While I was the CEO of MP3.com, Microsoft repeatedly offered millions of
dollars to us to convert the library of tunes at MP3.com from consumer friendly
MP3 to Windows Media format. We always politely declined. Microsoft's strategy
was that if they could get the whole world to
convert to Windows Media, then they could get the record labels to pay them
huge sums to limit how consumers could listen to their music. Thank goodness
that hasn't happened yet, because having your music "expire", disappear, degrade
in quality, not be able to burn to CD or load onto your devices is an awful
Microsoft is at it again though, trying to use their money and dominance
in the OS to get a foothold in music by selling out consumers. Recently,
that Microsoft is cozzying up to the leading CD restriction company.

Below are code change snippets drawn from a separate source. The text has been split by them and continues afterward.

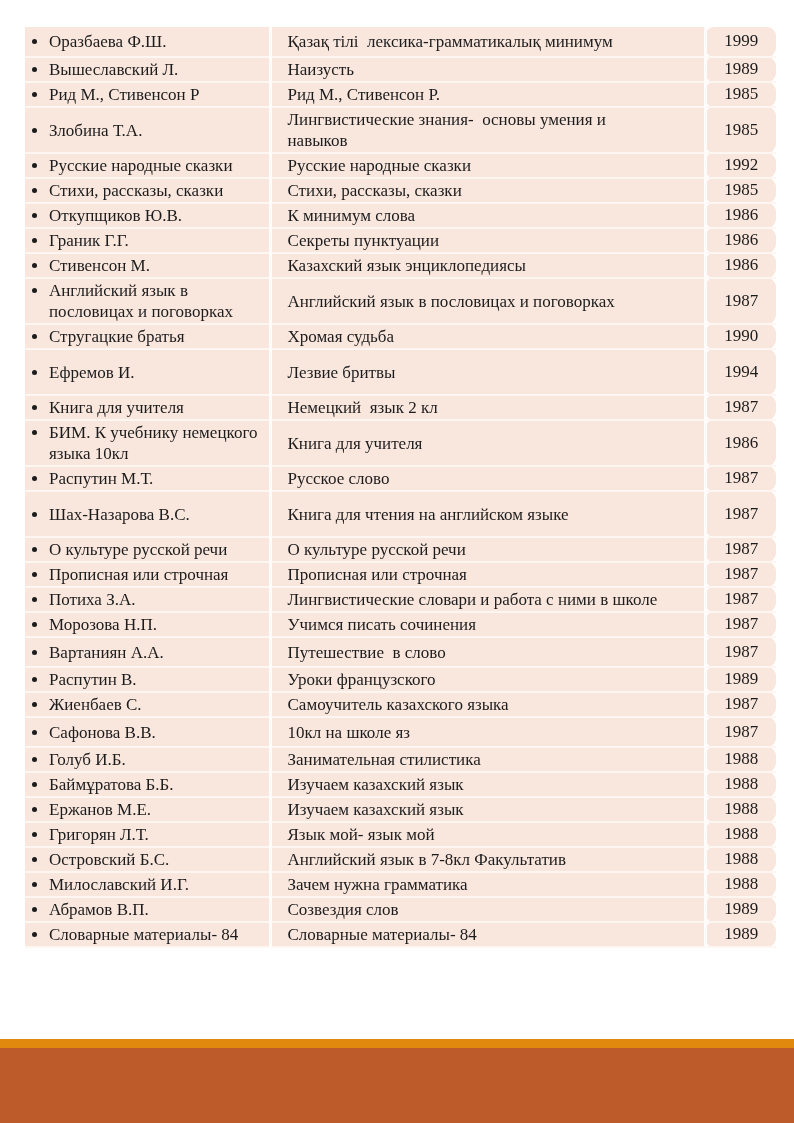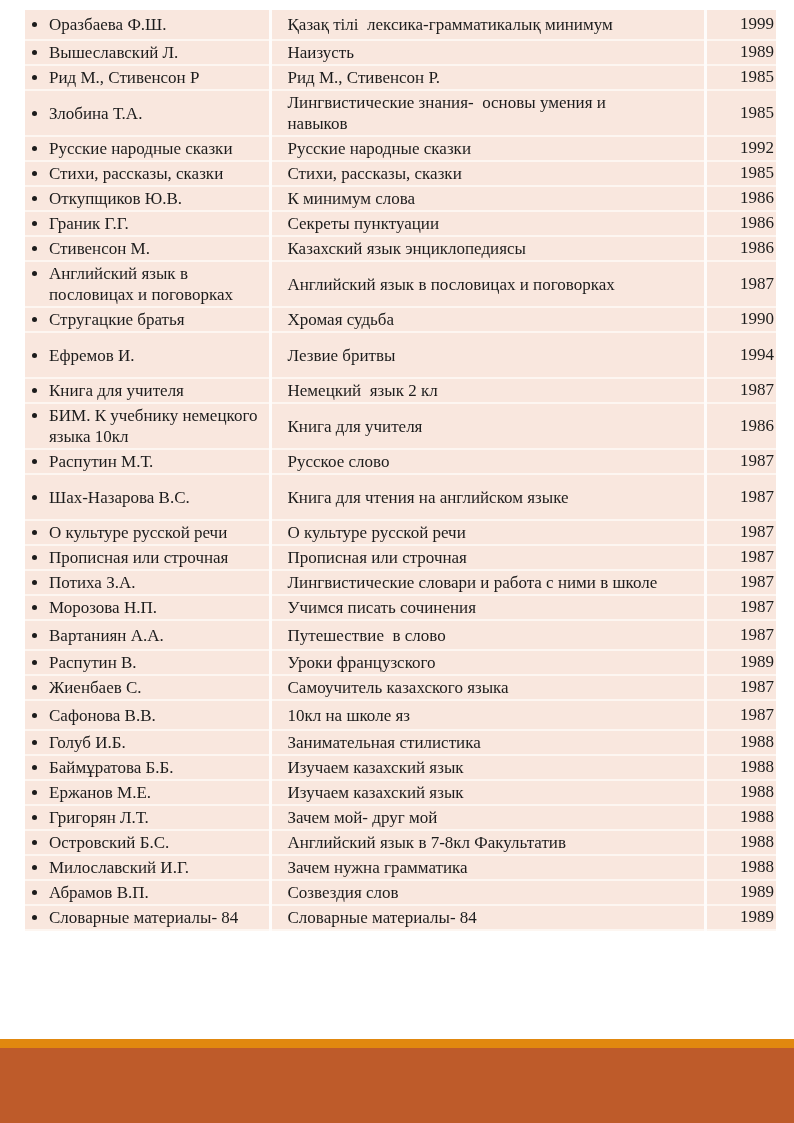--- a/index.html
+++ b/index.html
@@ -7,21 +7,21 @@
     width: 794px; height: 1123px;
     background: #ffffff;
     position: relative;
     overflow: hidden;
     font-family: "Liberation Serif", "DejaVu Serif", serif;
   }
   .slide { position: absolute; inset: 0; }
 
   table.books {
     position: absolute;
-    left: 25px; top: 10px;
+    left: 25px; top: 27px;
     width: 751px;
     border-collapse: collapse;
     table-layout: fixed;
   }
   table.books td {
     box-sizing: border-box;
     height: 25px;
     background: var(--row-bg, #f9e7de);
     border-bottom: 2px solid #fdf6f1;
     font-size: 17px;
@@ -36,21 +36,21 @@
   table.books tr:nth-child(24) td,
   table.books tr:nth-child(34) td { height: 30px; }
   
   table.books tr:nth-child(4) td,
   table.books tr:nth-child(12) td,
   table.books tr:nth-child(16) td { height: 46px; }
   table.books tr:nth-child(36) td { height: 50px; }
 
   td.author-cell, td.title-cell { border-right: 3px solid #fefcfb; }
   td.title-cell { padding: 1px 6px 1px 16px; white-space: pre-wrap; }
-  td.year-cell  { vertical-align: bottom; text-align: right; padding: 0 2px 2px 2px; }
+  td.year-cell  { vertical-align: bottom; text-align: center; padding: 0 2px 2px 2px; border-radius: 9px; }
 
   .author-wrap { display: flex; align-items: flex-start; padding-left: 6px; }
   .bullet {
     flex: 0 0 auto;
     width: 5px; height: 5px;
     border-radius: 50%;
     background: var(--bullet-color, #1c1c1c);
     margin-top: 8px;
   }
   .author-text { margin-left: 12px; white-space: pre-wrap; }
@@ -353,21 +353,21 @@
           <td class="title-cell">Изучаем казахский язык</td>
           <td class="year-cell">1988</td>
         </tr>
         <tr>
           <td class="author-cell">
             <div class="author-wrap">
               <span class="bullet"></span>
               <span class="author-text">Григорян Л.Т.</span>
             </div>
           </td>
-          <td class="title-cell">Зачем мой- друг мой</td>
+          <td class="title-cell">Язык мой- язык мой</td>
           <td class="year-cell">1988</td>
         </tr>
         <tr>
           <td class="author-cell">
             <div class="author-wrap">
               <span class="bullet"></span>
               <span class="author-text">Островский Б.С.</span>
             </div>
           </td>
           <td class="title-cell">Английский язык в 7-8кл Факультатив</td>

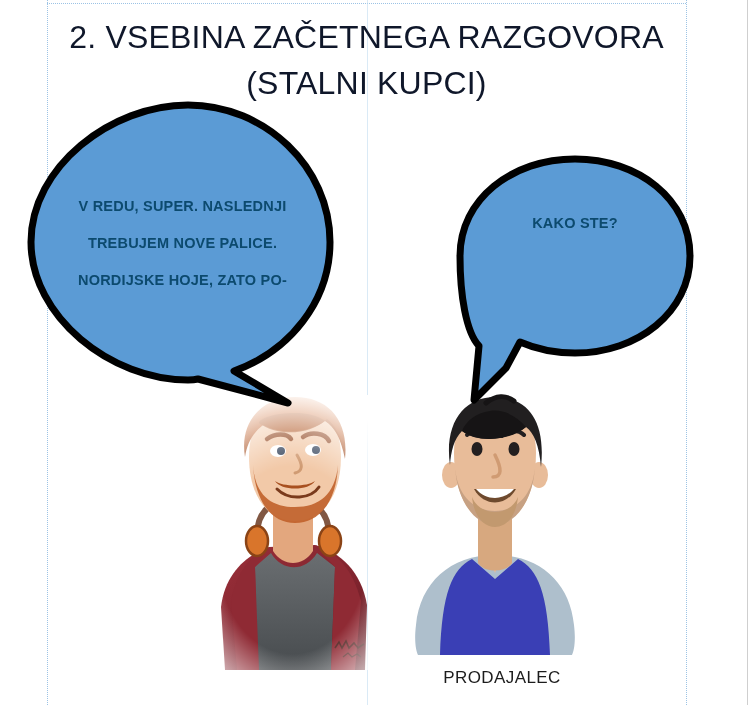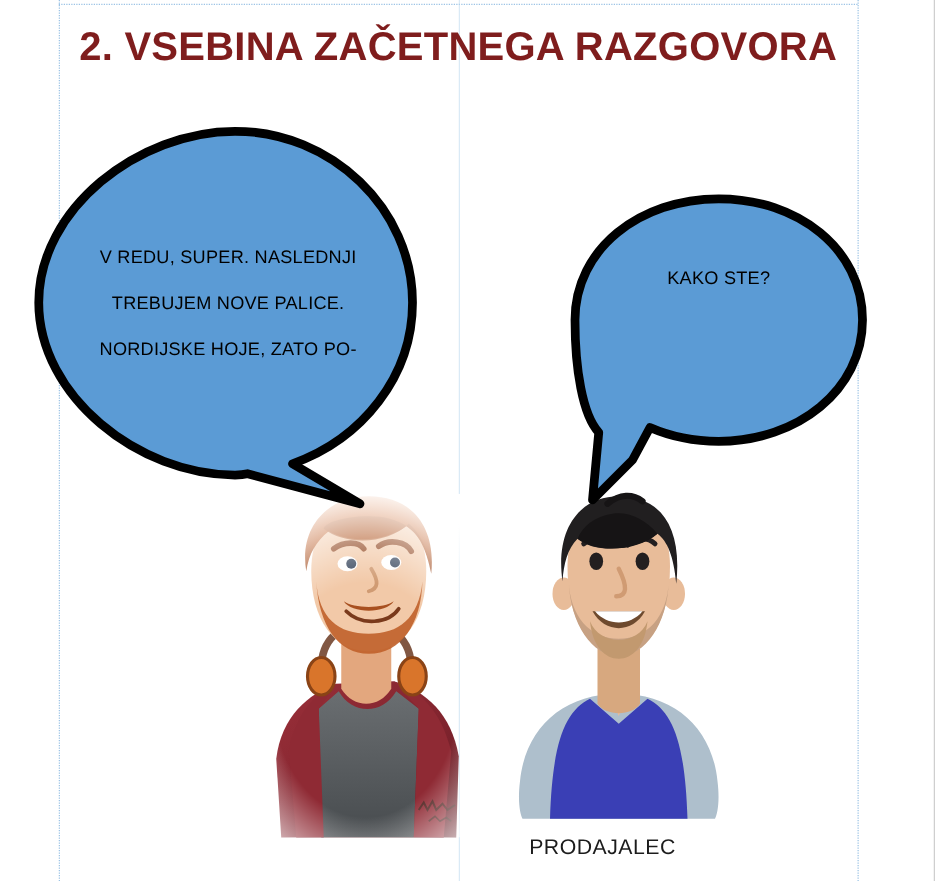--- a/index.html
+++ b/index.html
@@ -43,35 +43,35 @@
     border-left: 1px solid #cfcfcf;
   }
 
   
   .title {
     position: absolute;
     left: 47px;
     top: 14px;
     width: 639px;
     text-align: center;
-    color: #7f1d1d;
+    color: #0f172a;
     font-size: 32px;
     line-height: 46px;
-    font-weight: 700;
+    font-weight: 400;
     letter-spacing: 0.2px;
     white-space: nowrap;
   }
   .title-line2 { text-align: center; }
 
   
   .bubble-wrap { position: absolute; }
   .bubble-text {
     position: absolute;
-    color: #000000;
-    font-weight: normal;
+    color: #0c4a6e;
+    font-weight: bold;
     text-align: center;
     pointer-events: none;
   }
   .bubble-text-left {
     left: 60px;
     top: 188px;
     width: 245px;
     font-size: 14.5px;
     line-height: 37px;
     letter-spacing: 0.2px;
@@ -90,35 +90,36 @@
 
   
   .caption {
     position: absolute;
     font-size: 17px;
     color: #1c1c1c;
     letter-spacing: 0.4px;
     white-space: nowrap;
   }
   .caption-left  { left: 230px; top: 668px; width: 160px; text-align: center; }
-  .caption-right { left: 392px; top: 668px; width: 180px; text-align: center; }
+  .caption-right { left: 412px; top: 668px; width: 180px; text-align: center; }
 </style>
 </head>
 <body>
 
 <div id="page">
 
   <div class="guide-h" style="left:47px; top:3px; width:639px;"></div>
   <div class="guide-v" style="left:47px;"></div>
   <div class="guide-v" style="left:686px;"></div>
   <div class="guide-center" style="left:367px; top:0px; height:705px; opacity:.55;"></div>
   <div class="page-edge"></div>
 
   <div class="title">
     <div>2. VSEBINA ZAČETNEGA RAZGOVORA</div>
+    <div class="title-line2">(STALNI KUPCI)</div>
   </div>
 
   <svg class="avatar" style="left:185px; top:395px;" width="215" height="275" viewBox="0 0 215 275">
     <defs>
       <radialGradient id="cglow" cx="50%" cy="60%" r="62%">
         <stop offset="55%" stop-color="#ffffff" stop-opacity="0"></stop>
         <stop offset="100%" stop-color="#ffffff" stop-opacity="1"></stop>
       </radialGradient>
       <linearGradient id="hairG" x1="0" y1="0" x2="0" y2="1">
         <stop offset="0%" stop-color="#D9763A"></stop>

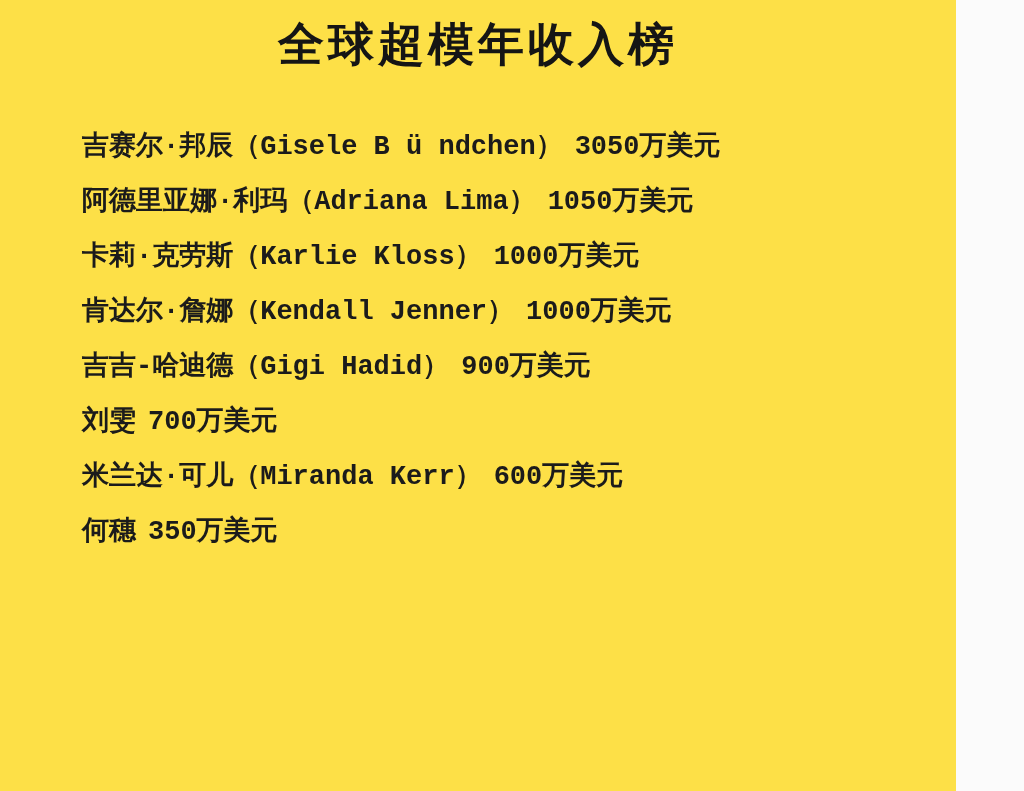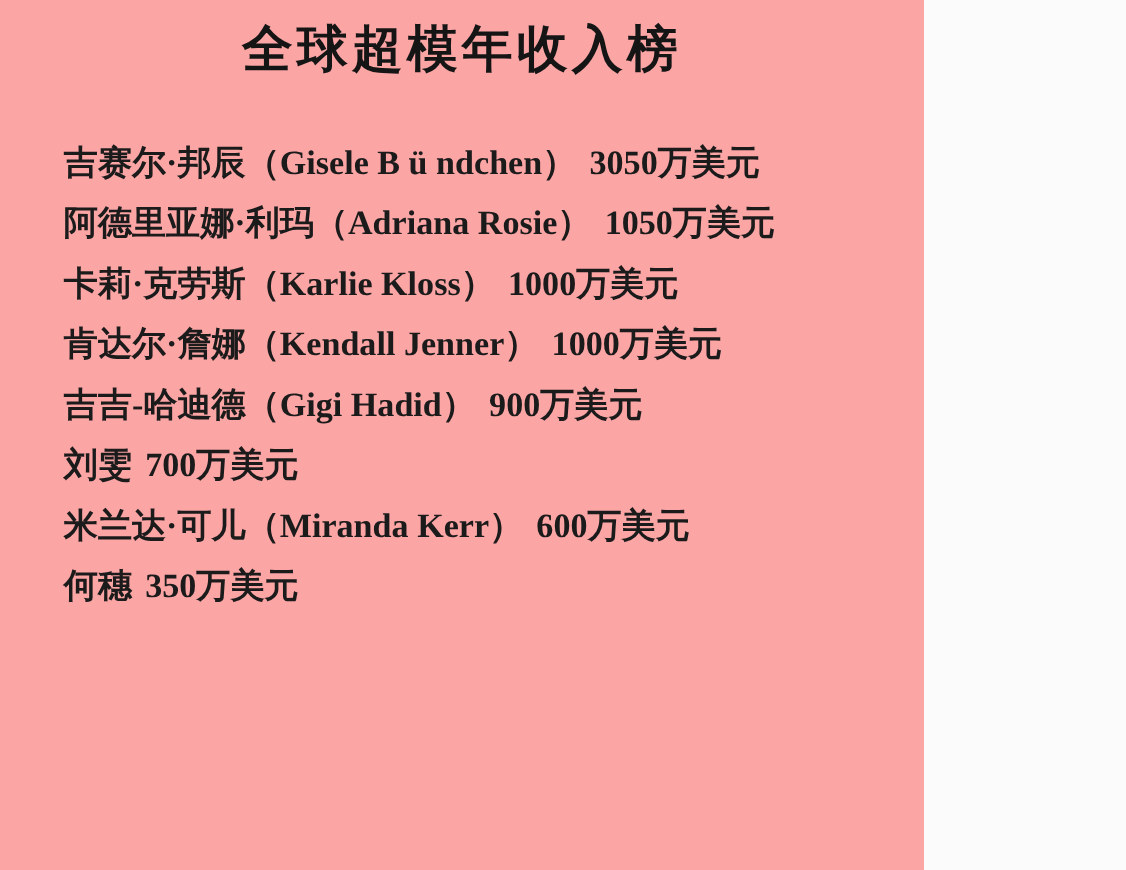--- a/index.html
+++ b/index.html
@@ -2,42 +2,42 @@
 <html><head>
 <meta charset="utf-8">
 <style>
   html, body {
     margin: 0;
     padding: 0;
     background: #fbfbfb;
   }
   .page {
     position: relative;
-    width: 840px;
+    width: 956px;
     height: 791px;
-    background: #fca5a5;
+    background: #fde047;
     overflow: hidden;
     color: #1b1b1b;
   }
   .title {
     margin: 0;
     padding-top: 12px;
     text-align: center;
     font-family: "DejaVu Sans", "Liberation Sans", sans-serif;
     font-weight: 900;
     font-size: 46px;
     line-height: 64px;
     letter-spacing: 4px;
     color: #151515;
   }
   .list {
-    margin: 44px 0 0 58px;
-    font-family: Liberation Serif, serif;
+    margin: 44px 0 0 82px;
+    font-family: Liberation Mono, monospace;
     font-weight: bold;
-    font-size: 31px;
+    font-size: 27px;
     color: #1b1b1b;
   }
   .row {
     height: 55px;
     line-height: 55px;
     white-space: nowrap;
   }
   .row .amount {
     margin-left: 12px;
   }
@@ -46,21 +46,21 @@
 <body>
 
 <div class="page">
 
   <h1 class="title">全球超模年收入榜</h1>
 
   <div class="list">
 
     <div class="row"><span>吉赛尔·邦辰</span><span>（Gisele B ü ndchen）</span><span class="amount">3050万美元</span></div>
 
-    <div class="row"><span>阿德里亚娜·利玛</span><span>（Adriana Rosie）</span><span class="amount">1050万美元</span></div>
+    <div class="row"><span>阿德里亚娜·利玛</span><span>（Adriana Lima）</span><span class="amount">1050万美元</span></div>
 
     <div class="row"><span>卡莉·克劳斯</span><span>（Karlie Kloss）</span><span class="amount">1000万美元</span></div>
 
     <div class="row"><span>肯达尔·詹娜</span><span>（Kendall Jenner）</span><span class="amount">1000万美元</span></div>
 
 
     <div class="row"><span>吉吉-哈迪德</span><span>（Gigi Hadid）</span><span class="amount">900万美元</span></div>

This means we're one baby step away from all music CDs ONLY playing on Microsoft
Windows XP. Imagine having to buy a copy of Microsoft Windows XP for every
music device just so you can listen to your own music, and even then being
restricted from making a compilation CD for your car!
Apple has understandably succumbed to pressure from the music labels to
bolster their chances of securing music licenses for their iTunes music service
by trampling music buyers rights. The 2.4% of the world which use Macs will
find out that all the music in their newly announced service is wrapped
in a digital padlock. This gives Apple (or the record labels) the ability
to control what a buyer can do with the music they purchase. The user doesn't
get to pick which computer they can listen to their music on (Macs only).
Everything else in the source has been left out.